Planting and Aftercare of Roses

Rose planting differs little from the planting of shrubs and the season is the same as that for deciduous shrubs, namely from autumn to spring. This is for plants lifted from the open ground. If, however, plants are obtained in containers from which they can be moved without disturbing the soil around the roots, they can be planted at any time. Roses planted for massed display in beds or borders are spaced 1 \ to 2 ft (45 to 60cm) apart, but vigorous shrub roses may be as much as 4 or 5 ft apart and climbers against a wall or frame can easily fill 8 or 10 ft (2.5 to 3 m) each.

How roses are bought

Nurserymen nearly always sell year-old plants, known as maidens. These will have from two to five stems all coming from about the same point close to the roots. This is because the plant has been produced by joining a growth bud of the variety required to a rootstock of a quite different rose, chosen for its vigour and ease of increase. The root, known as the stock, is subsequently prevented from making any shoots of its own but passes all its sap through the bud grafted upon it. The point where bud (or scion) and root (or stock) were joined, known as the union, can always be detected because this is the place from which the top growth starts. When planting it is desirable to keep this point of union just below the surface of the soil. The particular form of grafting used to join bud and stock is known as budding.

Pruning roses

The pruning of roses can be made to appear complicated but is in reality very simple.
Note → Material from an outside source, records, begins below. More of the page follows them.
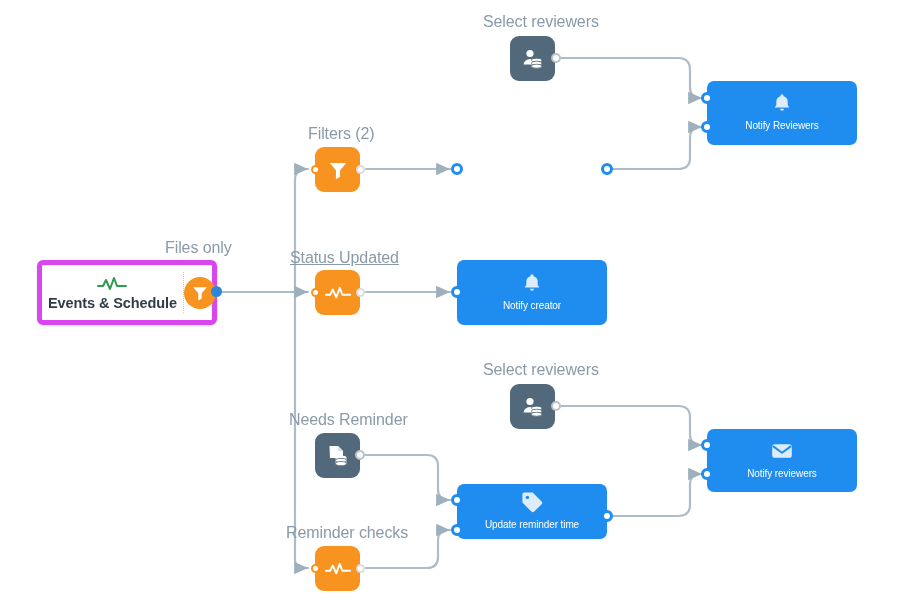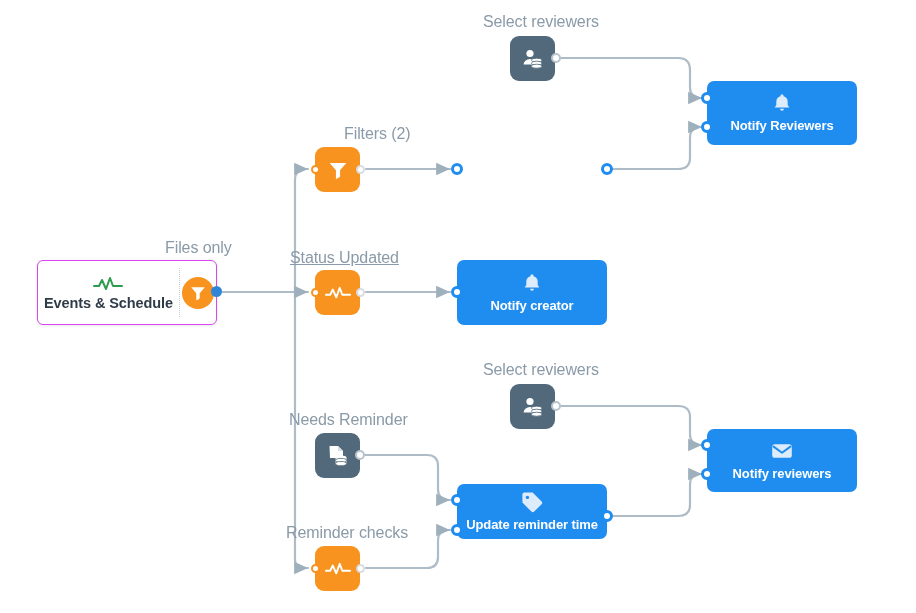"Filters (2)" div.caption { margin-left: 36px -> none }
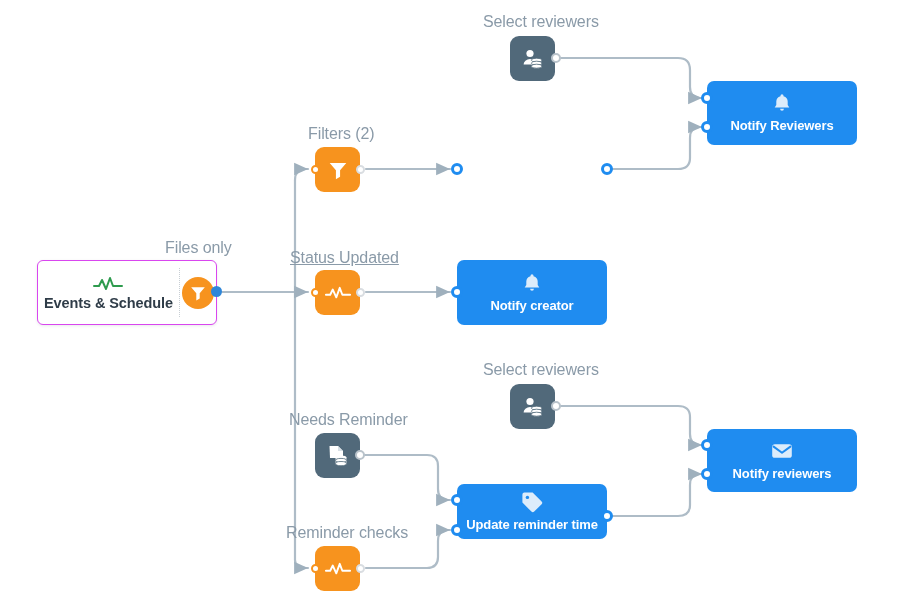"Notify Reviewers" .action-label { font-size: 13px -> 10px; font-weight: 700 -> 400 }
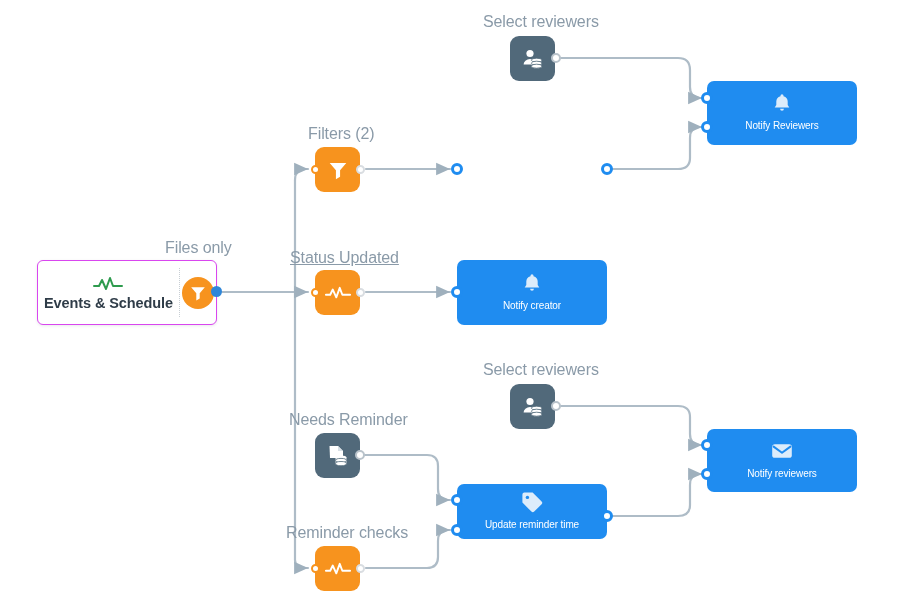"Events & Schedule" .trigger-card { border: 1px solid #d946ef -> 5px solid #d946ef }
When roses are first planted all stems are pruned severely, which means that all are cut to a length of 3 or 4 in (8 or 10cm) at most. This can be done when the rose is put in but as a rule is left until early spring as a precaution in case there is some dying back or withering after planting.

In subsequent years pruning can be done at any time between mid-autumn and early spring, or for ramblers in late summer or early autumn as soon as the flowers have faded. The object, as I have already explained, is to keep up a supply of strong young growth and to get rid of worn-out old growth. With the most vigorous ramblers such as American Pillar, Dorothy Perkins and Excelsa, this can be reduced to a simple formula. Each year, as soon as the flowers fade, cut out all the stems that have just flowered and train the young non-flowering stems in their place.

With less vigorous climbers a little more inspection of growth is needed. A lot of the old flowering stems can be cut out but not all because some will be carrying good new shoots as well. Cut these back to the best of the new shoots and shorten some of them by a foot or so especially if thin or weak.

With bedding roses, whether large flowered or cluster flowered, start by cutting out all old stems that are carrying little or no new growth and also any that look diseased. Then shorten the young stems that are left, the longest and strongest on the cluster-flowered varieties, by about one-third their length, the weaker ones by a half or two-thirds.

This final pruning can be a little more severe for large-flowered varieties, especially if exhibition quality blooms are required. Then the best stems can be shortened by half or even two-thirds, the thinner ones cut back to 3 or 4 in (8 or 10 cm) or even removed altogether.

Shrub roses are simply thinned out, some of the older stems being removed and some of the younger ones shortened if the bushes are getting too big.


When roses are budded only the top growth will produce the required flowers. If shoots are allowed to grow from the roots, or even from the main stem of the plant below the point of budding (visible as a distinct swelling) they will be from the root-stock and will produce wild rose flowers instead of garden rose flowers. All such suckers must, therefore, be cut out directly they are seen and right back to the root from which they grow. Any growth from the main stem of a standard rose will be a sucker and should be removed.

Feeding roses

Roses repay regular and generous feeding. Every winter or early spring some manure or rotted vegetable compost should be spread over the beds. In early spring they should have a top-dressing of peat and bonemeal.

Rose blackspot is best controlled by applying benomyl or triforine fish manure or bonemeal and dried blood. These will supply the basic food but, even so, more is almost certain to be needed and can be given as a compound fertilizer two or three times in late spring and summer. National Growmore will do at 2oz (55 g) per square yard each time, or a proprietary rose fertilizer may be used according to the manufacturer’s instructions.

Keeping roses healthy

Roses also benefit from routine spraying to keep down pests and diseases which can weaken or disfigure them. A systemic insecticide (i.e. one that enters the sap) such as menazon, dimethoate or formothion will take care of most of the pests if applied once a month during the growing season. Thiram or maneb applied once a fortnight from late spring until early autumn will look after most of the diseases. But it is important to get the first spray on before black spot, the most troublesome of rose diseases, starts to spread. Alternatively, a systemic fungicide such as benomyl or triforine can be used monthly.

Really that is all there is to rose growing except to cut off all the faded flowers, with a few inches of stem, regularly in summer to keep the plants growing and flowering.